THe result is basically a play, performed by the TM teacher over 4 days, that doesn’t tell a story, but leads to an intuition about effortlessness and mantras.
And, just as you don’t expect “spoilers” for the play to have the same effect as watching teh play without reading the spoilers, you shouldn’t expect to read the spoilers about TM to have the same effect as watching the play meant to “teach” you TM.
This point isn’t lost on some people. The government of Brazil has announced that they want to have 48,000 people trained as TM teachers, one for each public school, so that every public school kid can learn TM for free and have the opportunity to have this kind of benefit:
http://www.nbcnews.com/watch/nightly-news/meditation-curbs-violence-at-san-francisco-schools-378464323951
In fact, the David Lynch Foundation predicts that based on independent research on the 500,000 people they have taught TM to, various governments and disaster relief agencies and prisons and so on will be training enough of their own employees to be TM teachers to that about 10 million people will learn TM for free by the end of 2018.
But hey, continue thinking that you saved $2500 even though the price of TM hasn’t been that in years.
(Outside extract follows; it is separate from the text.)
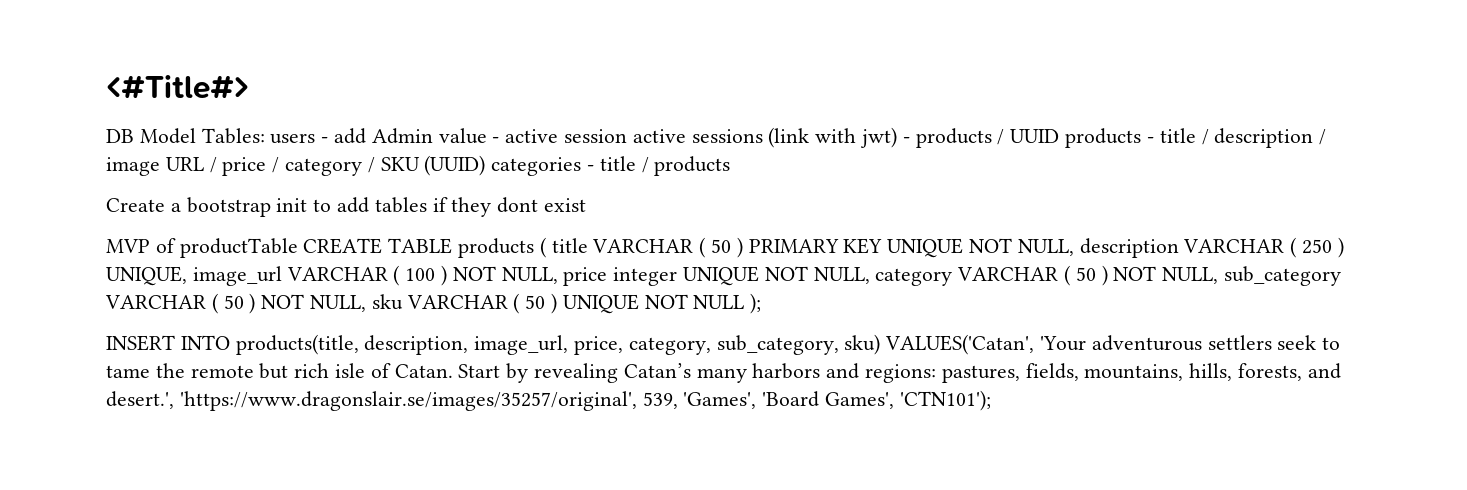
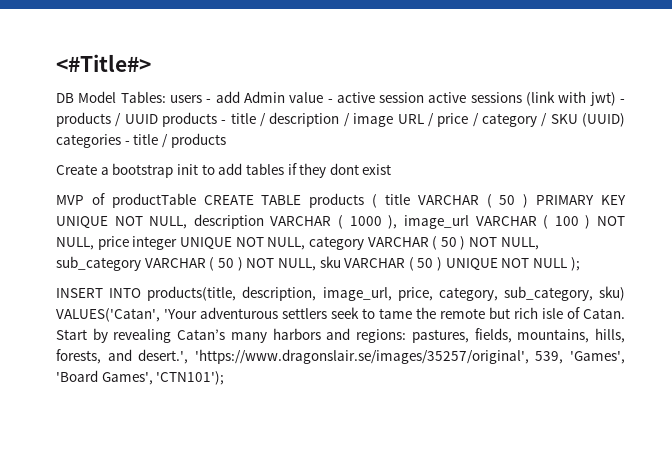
[1302,237,1344,258] [106,266,187,286] 250 ) UNIQUE, -> [349,215,398,229] 1000 ),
I’m sure you’ll find the same benefits.
Thanks for the corrections and the price update. When I asked for training it was $2500, I have no idea what it is now.
$960 for adults, $360 for students of any age (K-PhD) as long as they’re working less than20 hours a week.
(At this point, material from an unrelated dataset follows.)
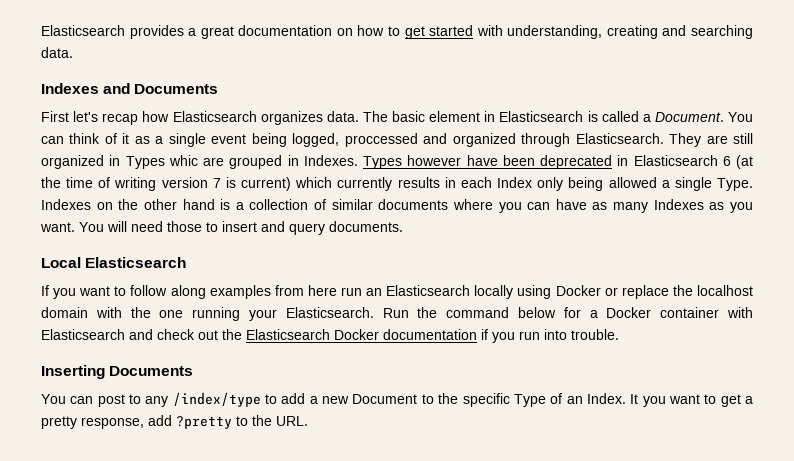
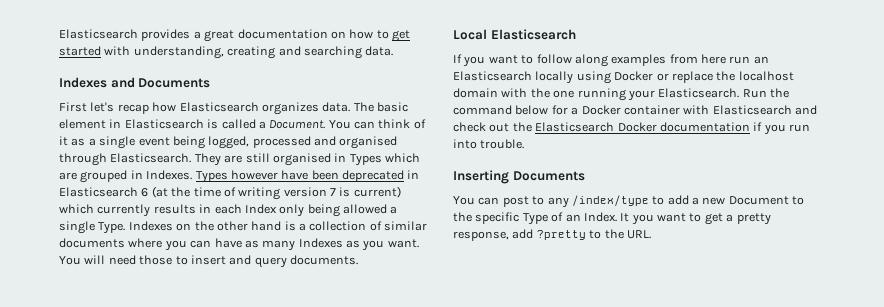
[344,133,516,147] proccessed and organized -> [252,136,398,149] processed and organised
[41,155,104,169] organized -> [272,153,331,166] organised
[168,155,198,166] whic -> [385,153,420,163] which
And scholarships and grants are available to lower the price further if you have financial hardship.
That sounds way more reasonable than $2500. Thanks for the update.
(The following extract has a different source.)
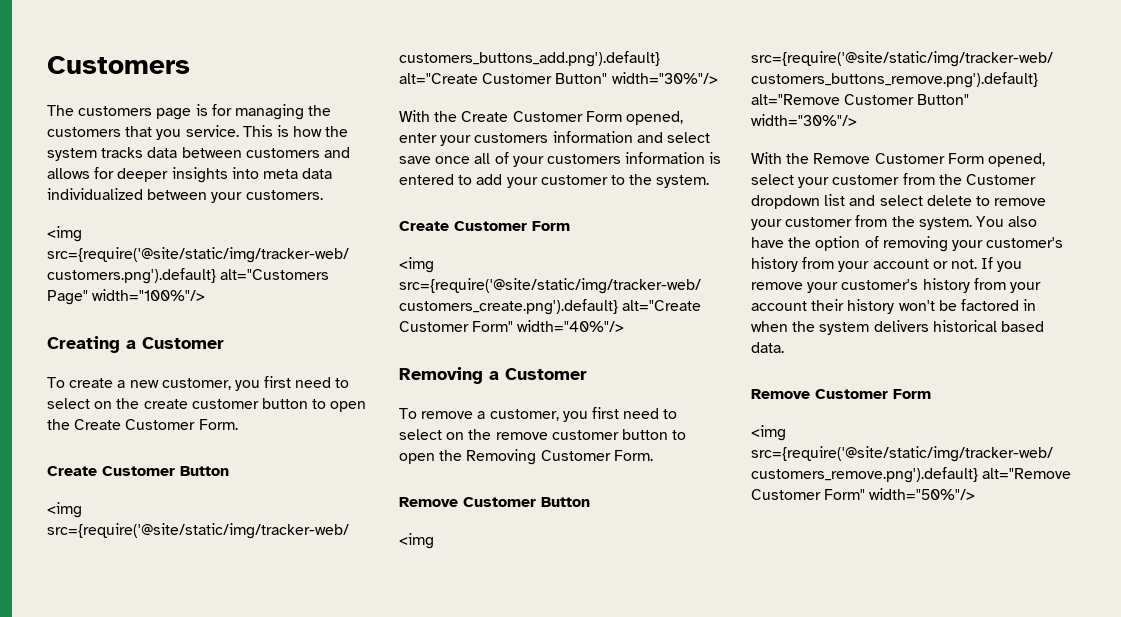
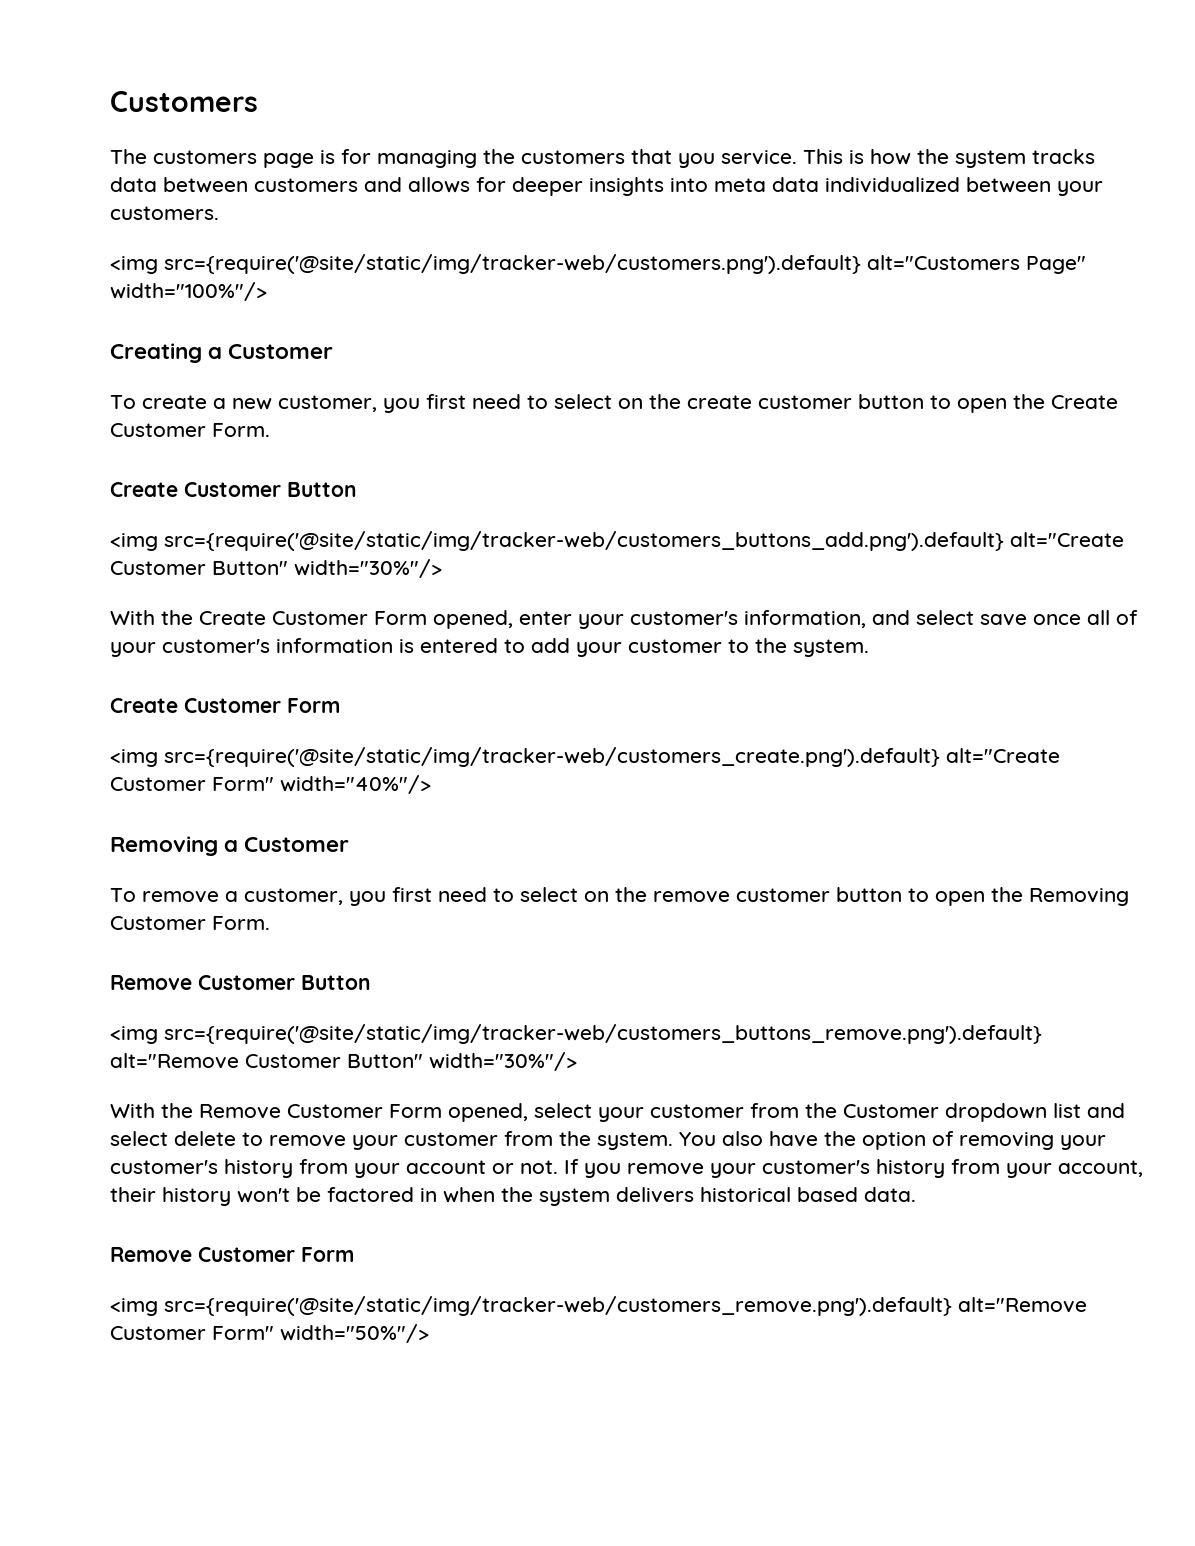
[474,131,633,143] customers information -> [630,610,866,628] customer's information,
[546,154,621,164] customers -> [162,639,270,653] customer's
[751,301,807,311] account -> [1058,1160,1143,1177] account,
The $2500 price-tag was set to entice the wealthy to learn as they set the trends and fashions of Society and “the rich don’t shop at poor stores.”
The description of TM given isn’t really TM anyway, and research on TM and other practices suggests that if you don’t got through the official TM course, you’re likely to end up practicing something other than TM.
Of course, you might decide that something other than TM is better anyway, but just a heads up.
Pingback: Twice As Nice On Ice : Gripstud Cheap Chinese Knockoffs For Fatbike And Motorcross Tires | ElectricBike-Blog.com
The current price for an adult to learn TM is $400 the last I heard of during 2019.
Herbert Benson, the above mentioned Harvard professor was involved in early research on TM and even though he was not trained as a TM teacher he decided he knew enough to create his Relaxation Response which is not TM at all. The mantra is all important, one cannot guess what is the best mantra for themselves. The TM mantra is based on the individual’s nervous system, therefore it is well suited and will give results that are backed by several hundred research studies over decades. Secondly, the correct way to use the mantra must be taught by a trained TM teacher since it does not involve concentration, contemplation or guided visualization or Mindfulness. To achieve deeper levels of relaxation which is what produces the benefits for the mind and body, the correct way to meditate in an effortless manner must be taught using individual instruction. The Harvard professor’s wife is a TM meditator. When she was asked when her husband would start doing TM she replied, “When Herb stops making money with his Relaxation Response.”
I state the above based on my 46 years of daily TM meditation and I also am a teacher of TM for which I trained for one year. The in residence training took 7 months and there was an additional in the field training which took several months. The first American psychiatrist to become a TM teacher stated in one of his books that he found his training to become a TM teacher as rigorous as medical school. So this is not a method that can be learned by oneself.